Es ist wieder kalt geworden. Beständig liegen die Temperaturen in den kommenden Nächten unter null Grad. Und wer sein Zuhause verlässt, zieht sich warm an und versucht, möglichst schnell wieder ins Warme zu gelangen. Doch wer morgens auf dem zur Arbeit durch die Innenstadt läuft, kann die Menschen sehen, die die Kälte die ganze Nacht ertragen mussten. Obdachlose, die, fast im Schlafsack verschwunden, auf der Straße schlafen.

Die Innere Mission bietet 100 warme Schlafmöglichkeiten im Zuge der Kälteregelung für Obdachlose in Bremen an. Sobald es an drei Tagen hintereinander minus vier Grad kalt ist, werden diese geöffnet. „Spätestens von November bis Ende April stehen Betroffenen warme Räumlichkeiten zur Verfügung“, sagt Axel Brase-Wentzell, Bereichsleiter Wohnungslosenhilfe der Inneren Mission. Aber warum schlafen dennoch einige Menschen auf der Straße?

„Ich schlafe lieber draußen, als in diesem Chaos zu übernachten“, sagt Kalle Engler (67). Mit Chaos meint er die Bedingungen in den Räumlichkeiten für Obdachlose. Er schildert Streitereien, die in den Unterkünften an der Tagesordnung seien. „Außerdem“, so sagt er, „nehmen dort viele Menschen Drogen und bestehlen sich gegenseitig.“

Zusammen mit einem kleinen Porzellanhund sitzen der Pole Robert Adam Pozniak und der Bulgare Kolev Dimich vor dem Lidl-Supermarkt in der Innenstadt. Kolev holt seine Papiere aus einer kleinen Plastiktüte und zeigt ein Schreiben der Inneren Mission.
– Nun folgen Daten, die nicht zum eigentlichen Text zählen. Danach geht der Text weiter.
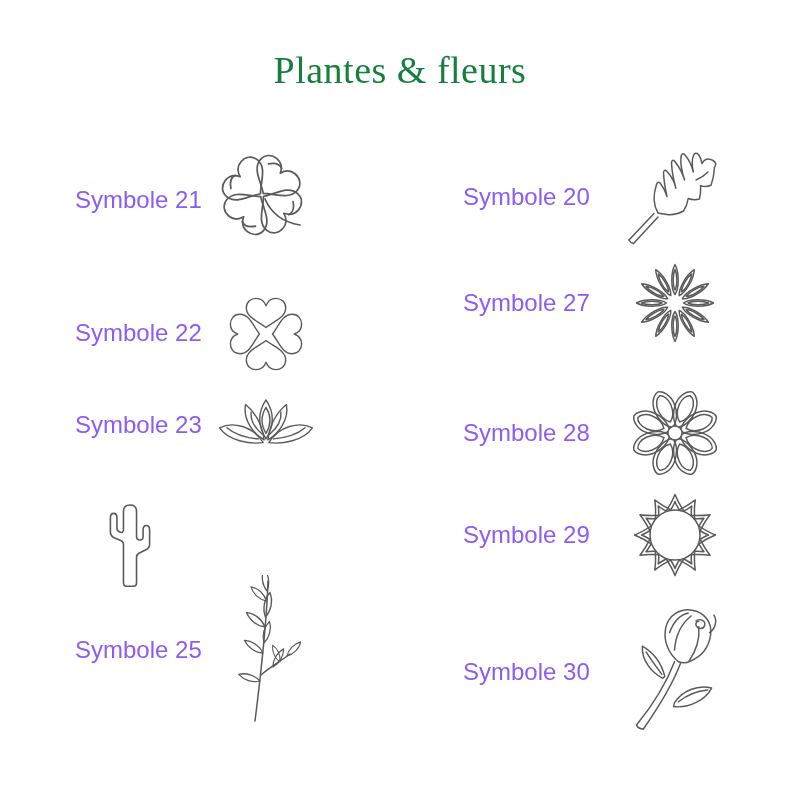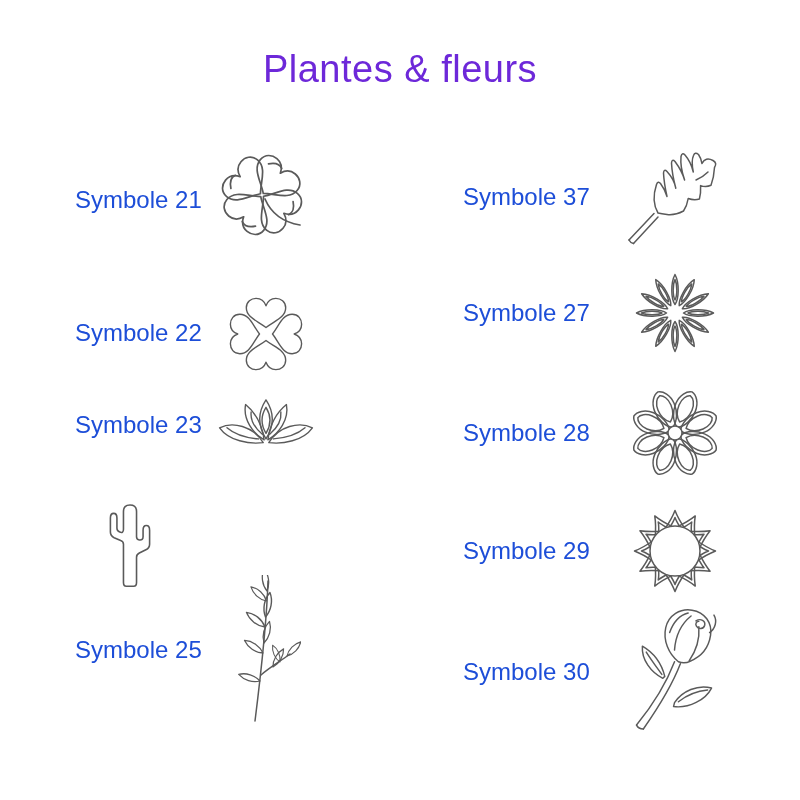"Plantes & fleurs" .title { color: #6d28d9 -> #15803d; font-family: none -> Liberation Serif, serif }
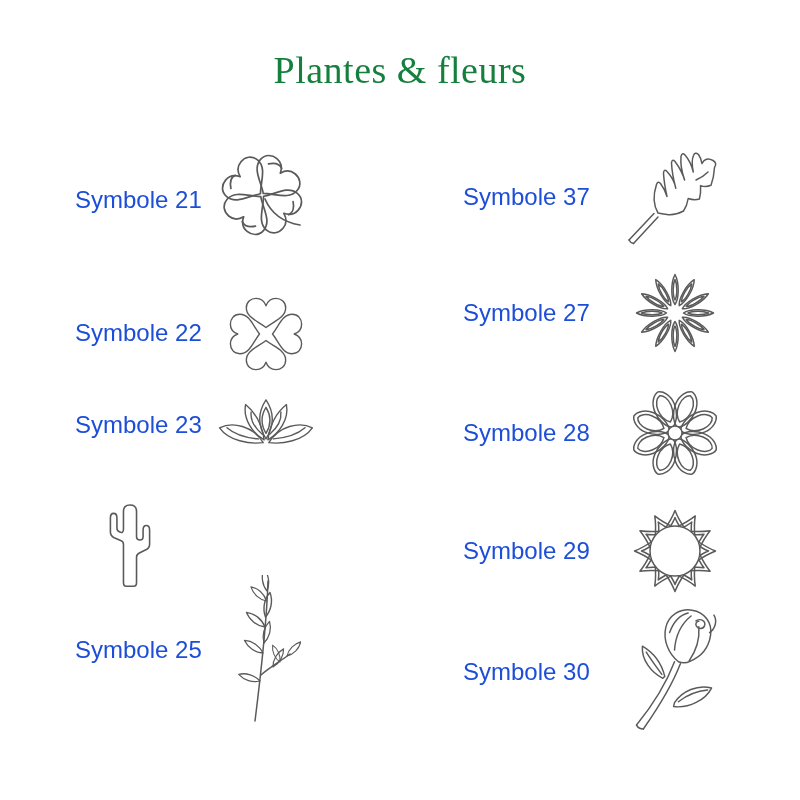"Symbole 21" .label { color: #1d4ed8 -> #8b5cf6 }
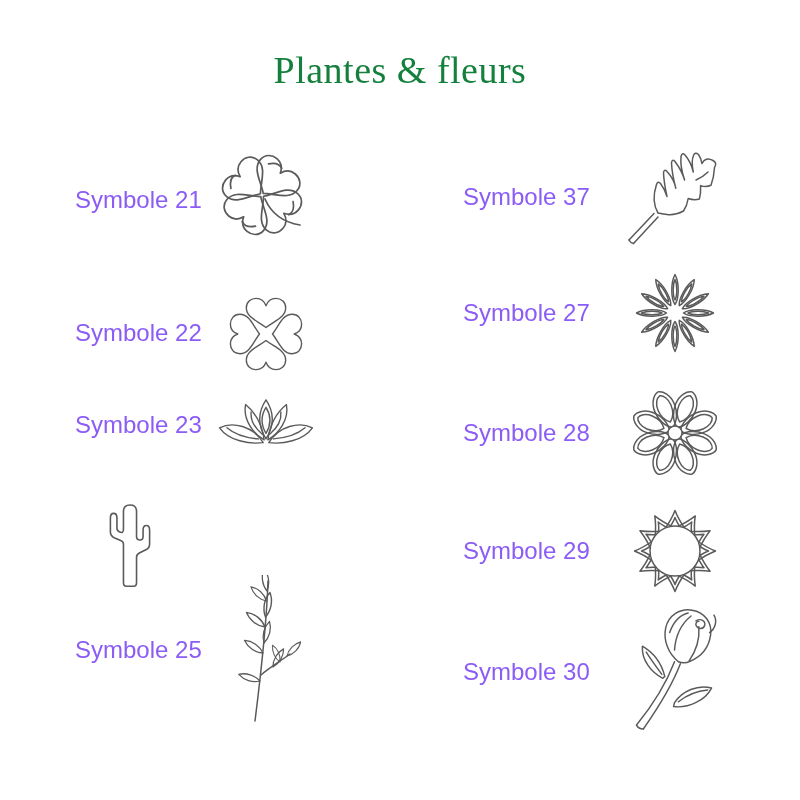"Symbole 37" span.label { text: 37 -> 20 }
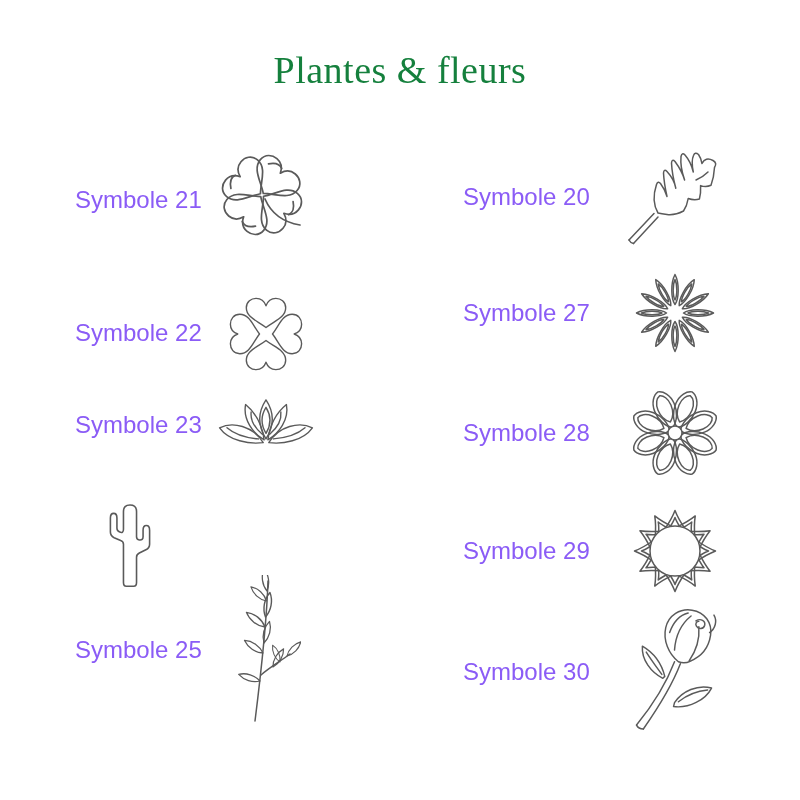"Symbole 27" .r2 { top: 258px -> 248px }
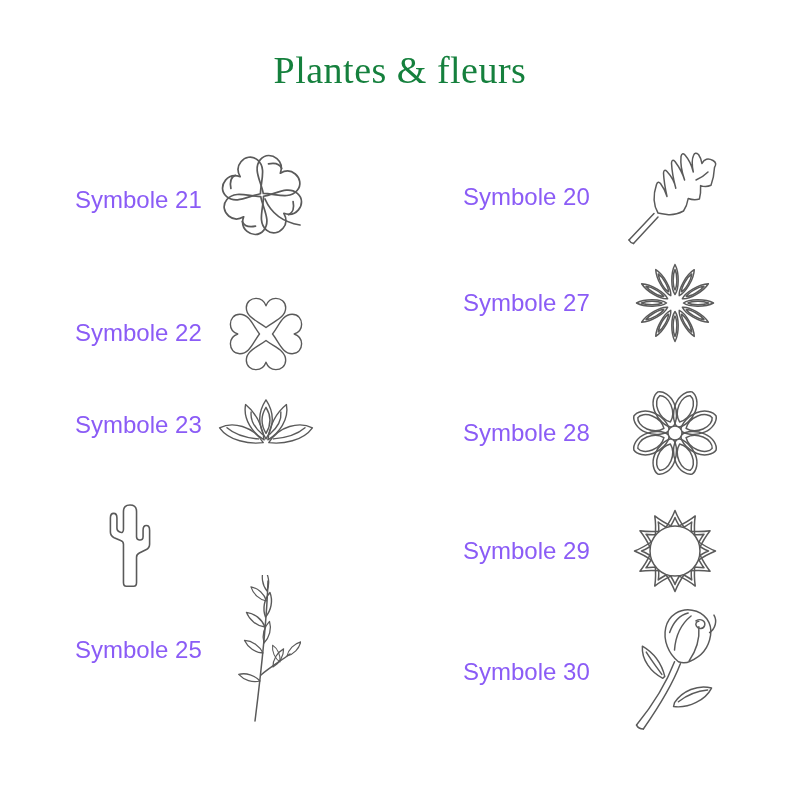"Symbole 29" .r4 { top: 496px -> 480px }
Das Schreiben bestätigt ihm eine Unterbringung im Rahmen der Kälteregelung. Doch Kolev winkt ab. „Dort ist viel Gewalt“, sagt er. Auch Menschen, die Kokain zu sich nehmen oder sich sogar direkt neben ihm ihre Drogen spritzen, würden sich dort aufhalten. „Ich nehme keine Drogen und trinke auch keinen Alkohol“, sagt Kolev Dimich. "Damit möchte ich nichts zu tun haben."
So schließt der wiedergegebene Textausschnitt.